Create a new deployment
Step 1 : Select AI Platform → Model Serving → Deployment → New Deployment. Step 2 : Enter the Model Settings information, then click Next
- Model Information : AI deployment information. Select Model Type:
- Model included in Image: AI Model included in Container Image
- Model not included in Image: AI Model not included in Container Image
- NVIDIA NGC Catalog: AI Model using NVIDIA NGC technology
- If Model Type is Model included in Image , select Model Source:
- Model Source : Model selection source. Select Model Source:
- Model Catalog : Centralized repository of public models, shared for users to use.

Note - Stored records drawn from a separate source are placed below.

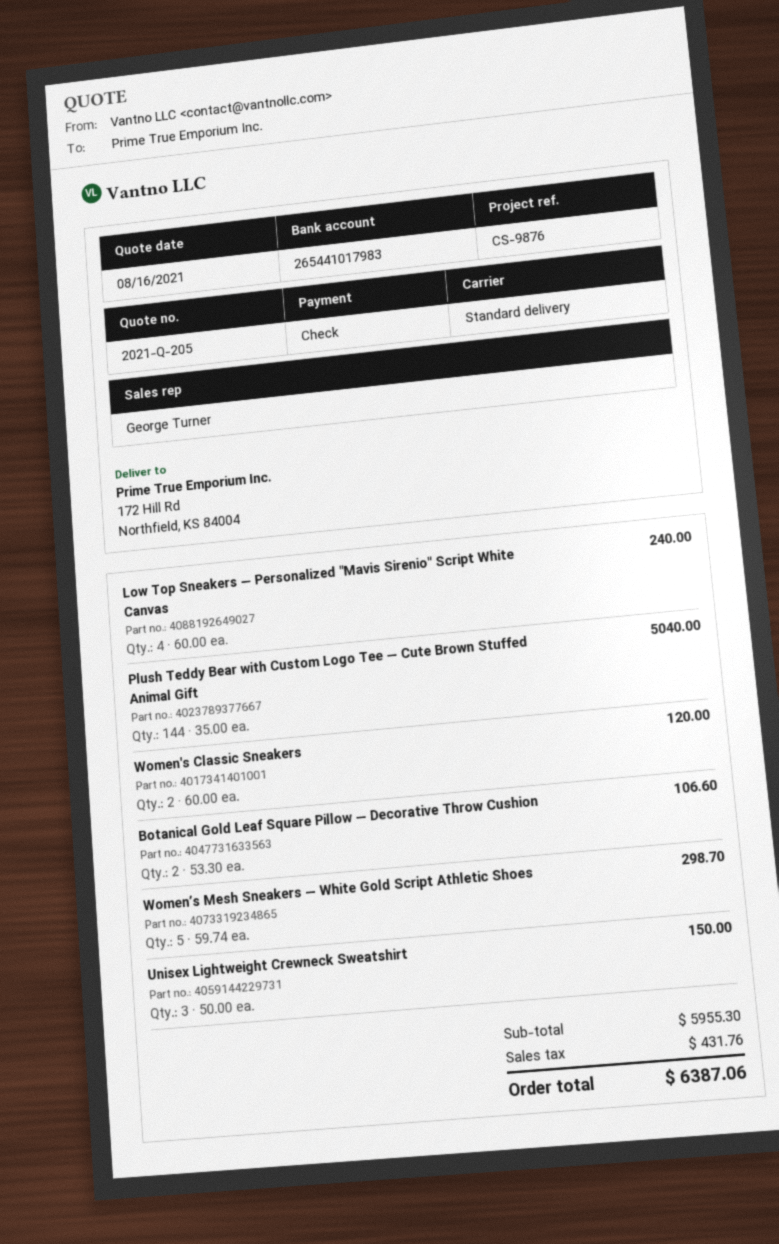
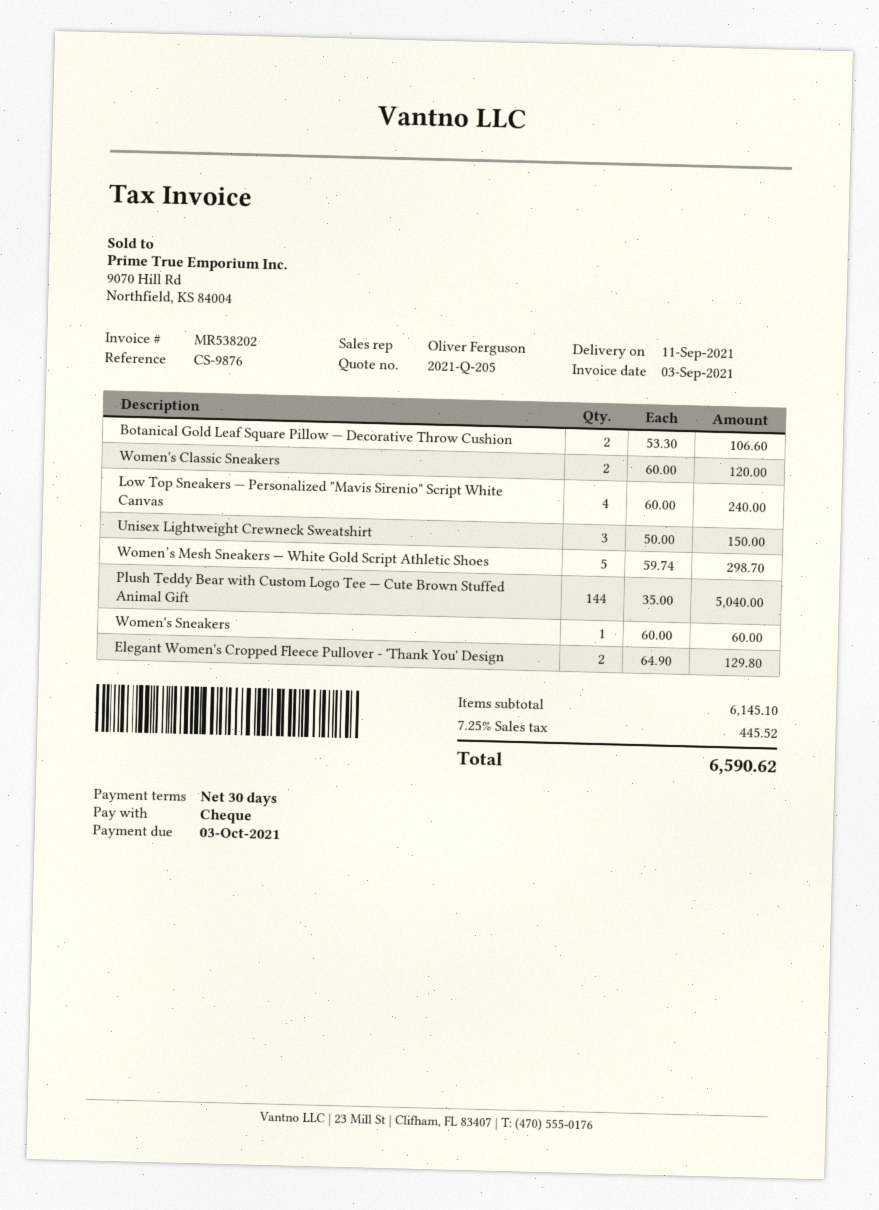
sales rep: George Turner -> Oliver Ferguson
Women's Sneakers: none -> 1 x 60.00 = 60.00
Elegant Women's Cropped Fleece Pullover - 'Thank You' Design: none -> 2 x 64.90 = 129.80
subtotal: 5955.30 -> 6145.10
tax: 431.76 -> 445.52
total: 6387.06 -> 6590.62

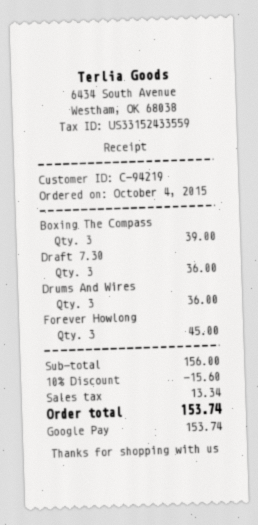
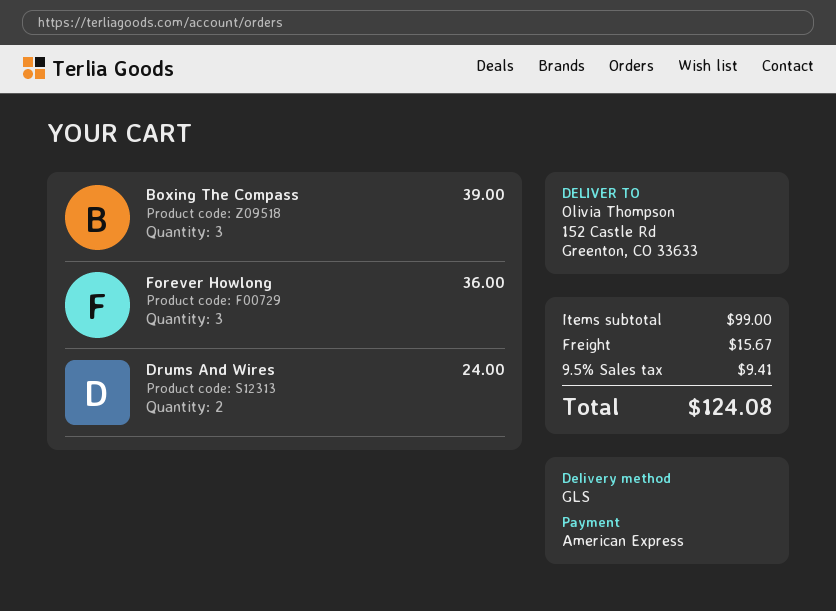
payment method: Google Pay -> American Express
Draft 7.30: 3 for 36.00 -> none
Drums And Wires: 3 for 36.00 -> 2 for 24.00
Forever Howlong: 3 for 45.00 -> 3 for 36.00
subtotal: 156.00 -> 99.00
discount: 10% = 15.60 -> none
shipping: none -> 15.67
tax: 13.34 -> 9.41
total: 153.74 -> 124.08

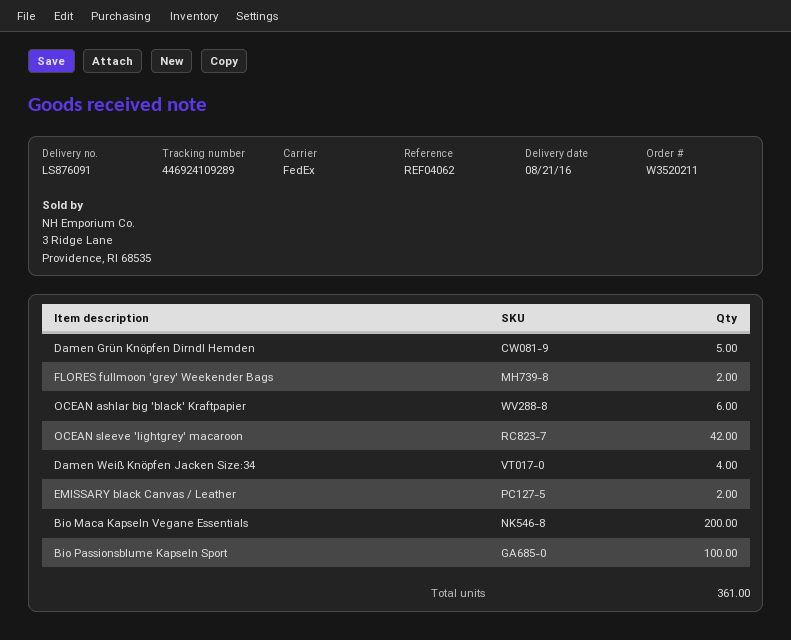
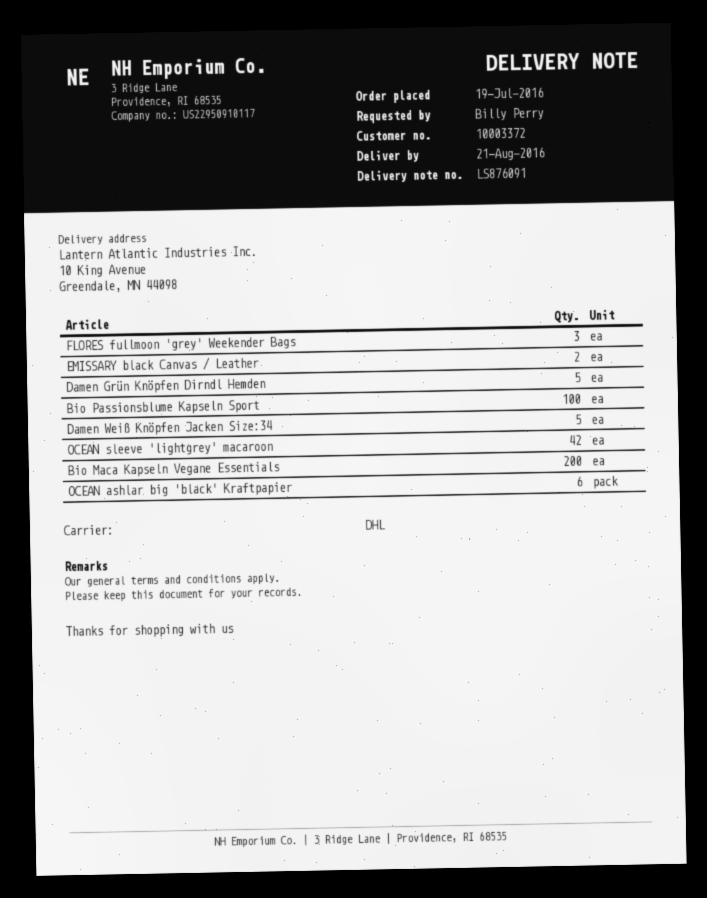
shipping method: FedEx -> DHL
FLORES fullmoon 'grey' Weekender Bags: 2 -> 3
Damen Weiß Knöpfen Jacken Size:34: 4 -> 5

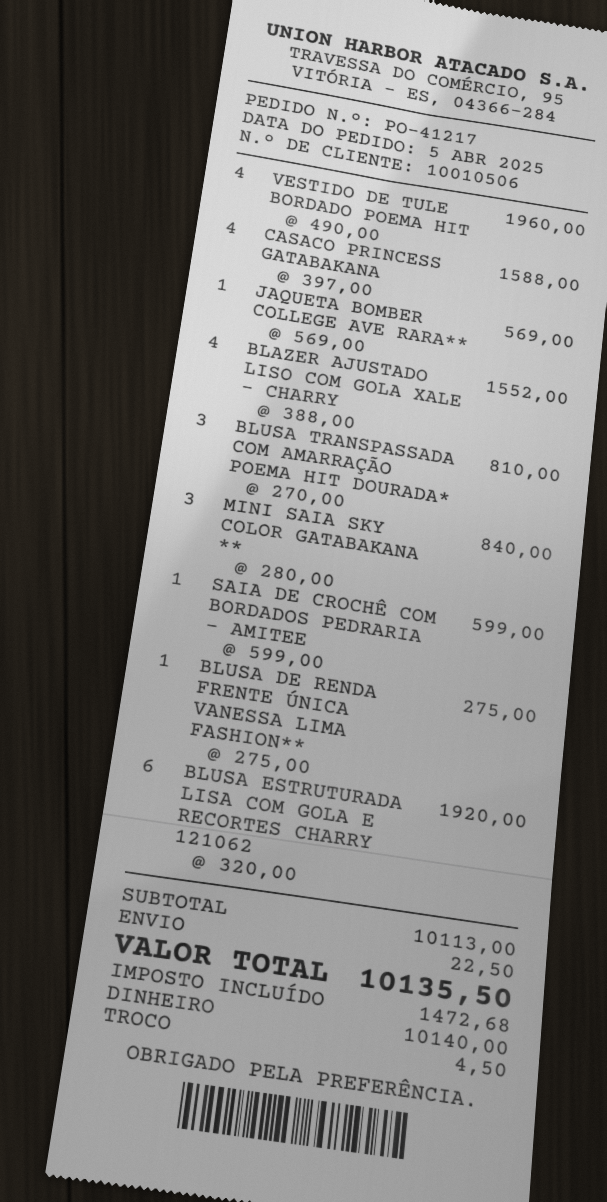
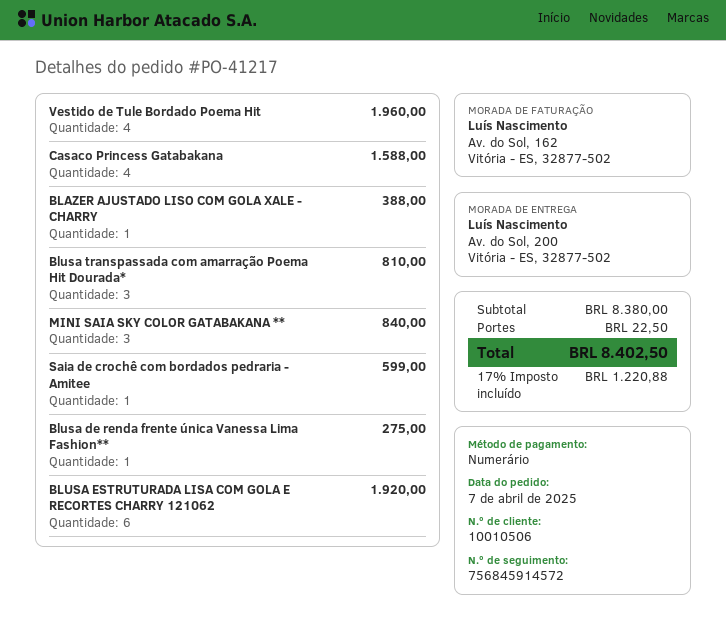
order date: 2025-04-05 -> 2025-04-07
JAQUETA BOMBER COLLEGE AVE RARA**: 1 for 569.00 -> none
BLAZER AJUSTADO LISO COM GOLA XALE - CHARRY: 4 for 1552.00 -> 1 for 388.00
subtotal: 10113.00 -> 8380.00
tax: 1472.68 -> 1220.88
total: 10135.50 -> 8402.50

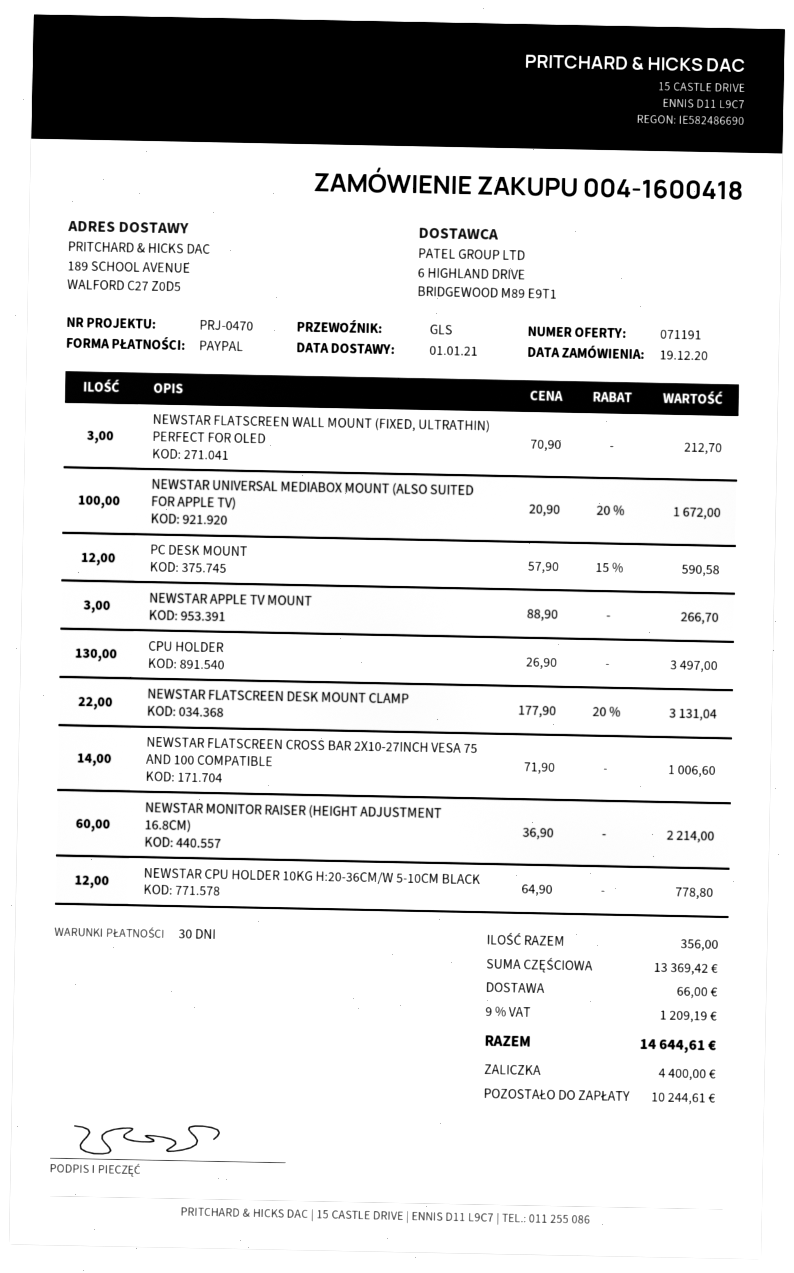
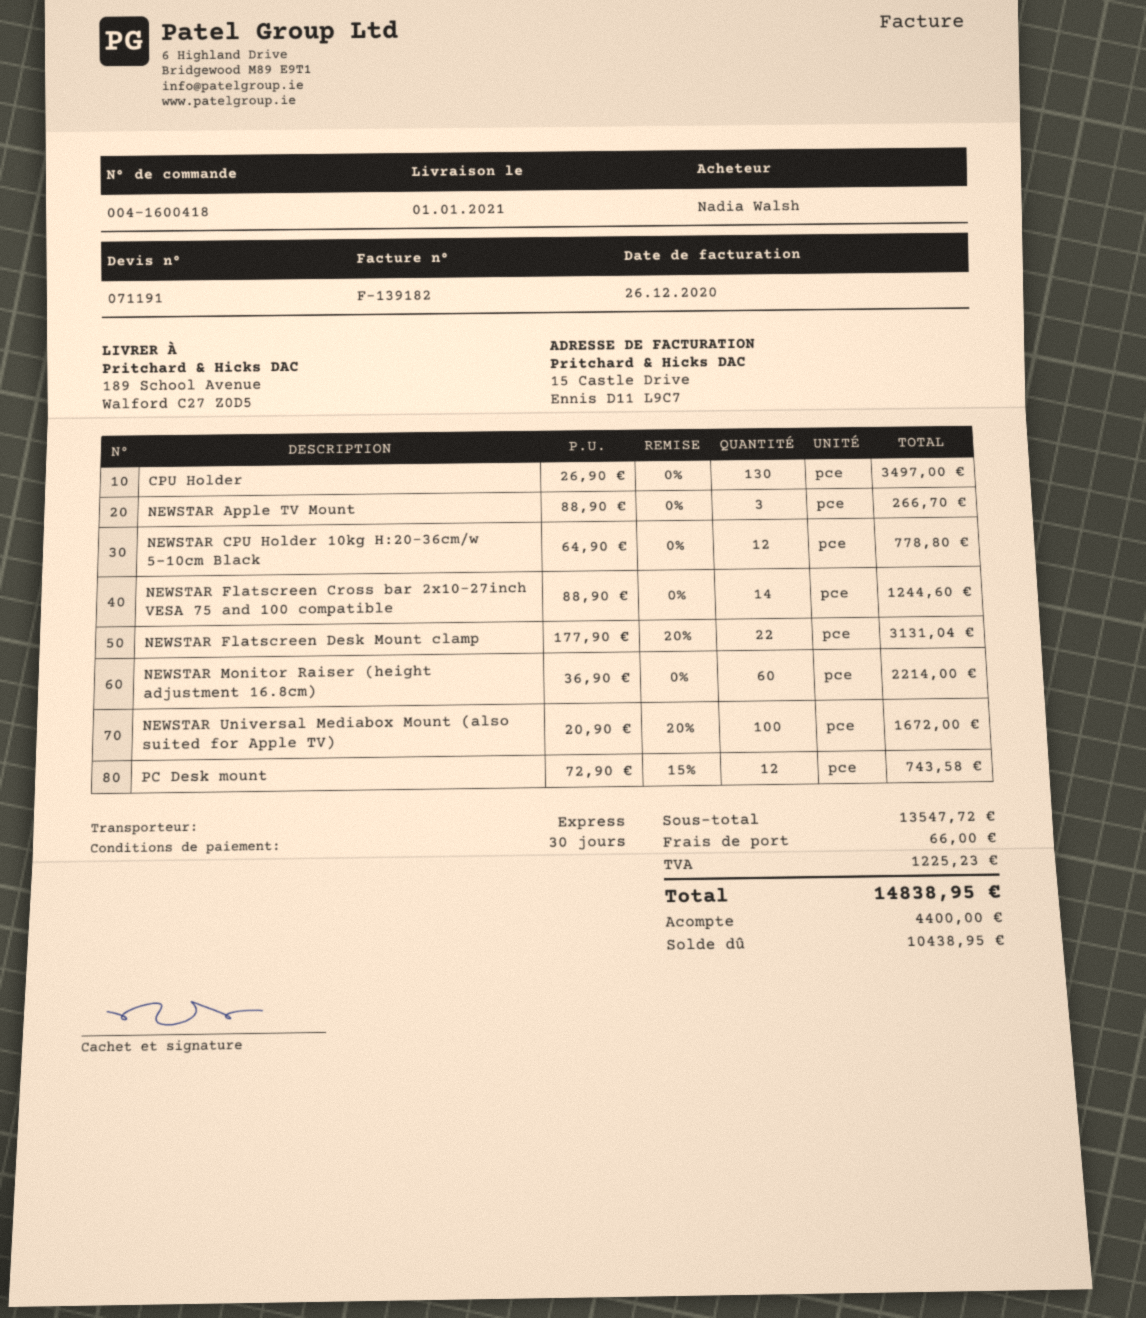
shipping method: GLS -> express
NEWSTAR FLATSCREEN WALL MOUNT (FIXED, ULTRATHIN) PERFECT FOR OLED: 3 x 70.90 = 212.70 -> none
PC DESK MOUNT: 12 x 57.90 - 15% = 590.58 -> 12 x 72.90 - 15% = 743.58
NEWSTAR FLATSCREEN CROSS BAR 2X10-27INCH VESA 75 AND 100 COMPATIBLE: 14 x 71.90 = 1006.60 -> 14 x 88.90 = 1244.60
subtotal: 13369.42 -> 13547.72
tax: 1209.19 -> 1225.23
total: 14644.61 -> 14838.95
balance: 10244.61 -> 10438.95

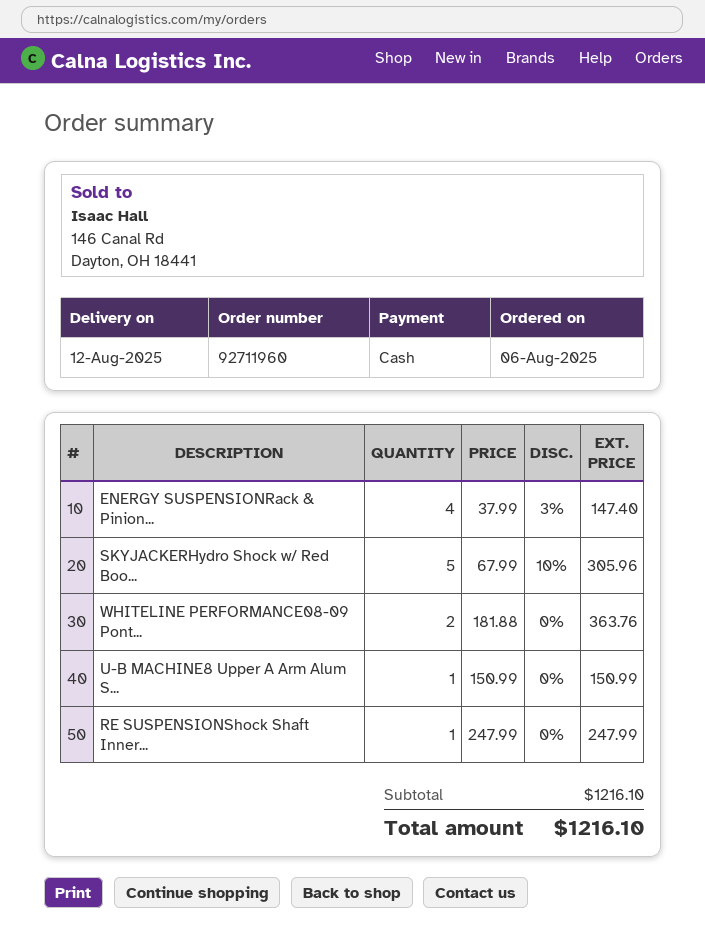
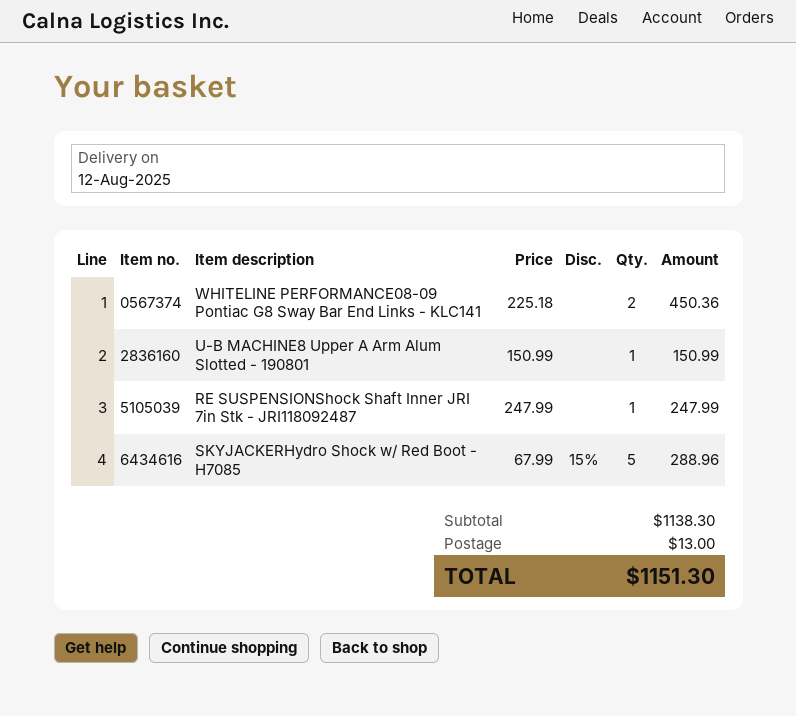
ENERGY SUSPENSIONRack & Pinion...: 4 x 37.99 - 3% = 147.40 -> none
SKYJACKERHydro Shock w/ Red Boo...: 5 x 67.99 - 10% = 305.96 -> 5 x 67.99 - 15% = 288.96
WHITELINE PERFORMANCE08-09 Pont...: 2 x 181.88 = 363.76 -> 2 x 225.18 = 450.36
subtotal: 1216.10 -> 1138.30
shipping: none -> 13.00
total: 1216.10 -> 1151.30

- Model Name: Name of the model selected on the Model Catalog.
- Model Version: Version of the model selected on the Model Catalog.
- Model Token: Token authenticated with the Model Catalog for deployment (Create token by: on the home page interface, selectToken → Create)
- Private Model : Private repository of users, can be used internally within the organization.
- Model Name: Name of the model selected on Private.
- Model Version: Version of the model selected on Private Model.
- Model Token: Token authenticated with Private Model to deploy (Create token by: on the home page interface, select Token → Create)
- Custom Model : Custom model on the Internet, currently only supporting Hugging Face models.
- Model URL: Path to the custom model
- Model Token: User authentication token on the platform of the selected Custom Model (e.g., Hugging Face)
- Model Catalog : Centralized repository of public models, shared for users to use.
- Model Source : Model selection source. Select Model Source:
If you select Model Type as Model included in Image or Model not Included in Image , select Image Information:
- Image Information : Container Image deployment information. Enter Image information:
- Image Source: Select Image type Public (no need to enter user/password) or Private (need to enter user/password)
- Image Registry: Link to the container image storage location.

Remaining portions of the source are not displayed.